Exercise prompt:
Transcribe all the data below exactly, leaving its pictures out.

Extracted entries:
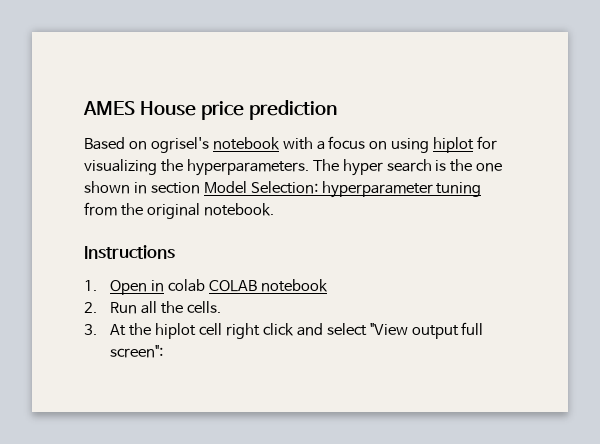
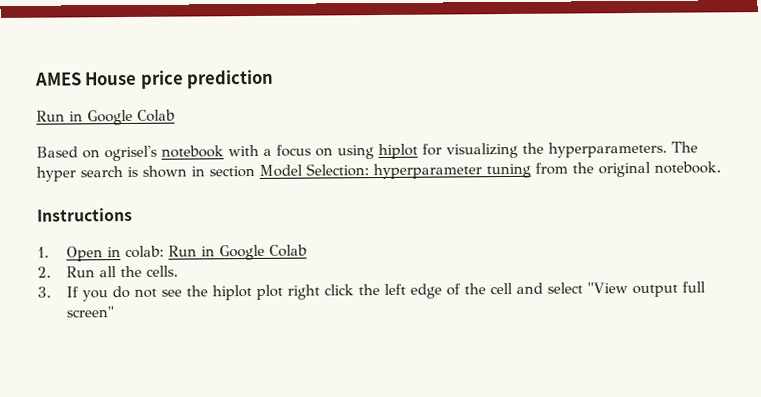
  AMES House price prediction
+ Run in Google Colab
- The hyper search is the one shown in section Model Selection: hyperparameter tuning from the original notebook.
+ The hyper search is shown in section Model Selection: hyperparameter tuning from the original notebook.
- 1. Open in colab COLAB notebook
+ 1. Open in colab: Run in Google Colab
- 3. At the hiplot cell right click and select "View output full screen":
+ 3. If you do not see the hiplot plot right click the left edge of the cell and select "View output full screen"

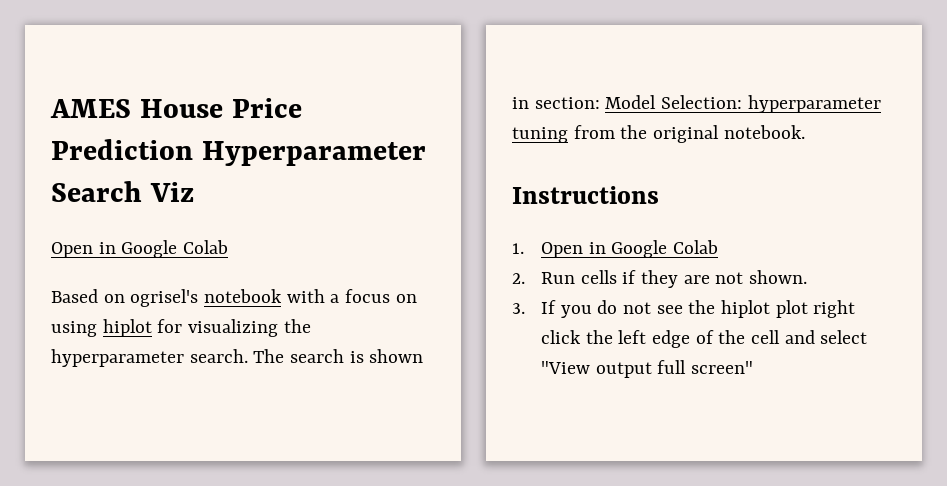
- AMES House price prediction
- Run in Google Colab
+ AMES House Price Prediction Hyperparameter Search Viz
+ Open in Google Colab
- Based on ogrisel's notebook with a focus on using hiplot for visualizing the hyperparameters. The hyper search is shown in section Model Selection: hyperparameter tuning from the original notebook.
+ Based on ogrisel's notebook with a focus on using hiplot for visualizing the hyperparameter search. The search is shown in section: Model Selection: hyperparameter tuning from the original notebook.
- 1. Open in colab: Run in Google Colab
+ 1. Open in Google Colab
- 2. Run all the cells.
+ 2. Run cells if they are not shown.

Solution below:
  AMES House price prediction
+ Run in Google Colab
- The hyper search is the one shown in section Model Selection: hyperparameter tuning from the original notebook.
+ The hyper search is shown in section Model Selection: hyperparameter tuning from the original notebook.
- 1. Open in colab COLAB notebook
+ 1. Open in colab: Run in Google Colab
- 3. At the hiplot cell right click and select "View output full screen":
+ 3. If you do not see the hiplot plot right click the left edge of the cell and select "View output full screen"

- AMES House price prediction
- Run in Google Colab
+ AMES House Price Prediction Hyperparameter Search Viz
+ Open in Google Colab
- Based on ogrisel's notebook with a focus on using hiplot for visualizing the hyperparameters. The hyper search is shown in section Model Selection: hyperparameter tuning from the original notebook.
+ Based on ogrisel's notebook with a focus on using hiplot for visualizing the hyperparameter search. The search is shown in section: Model Selection: hyperparameter tuning from the original notebook.
- 1. Open in colab: Run in Google Colab
+ 1. Open in Google Colab
- 2. Run all the cells.
+ 2. Run cells if they are not shown.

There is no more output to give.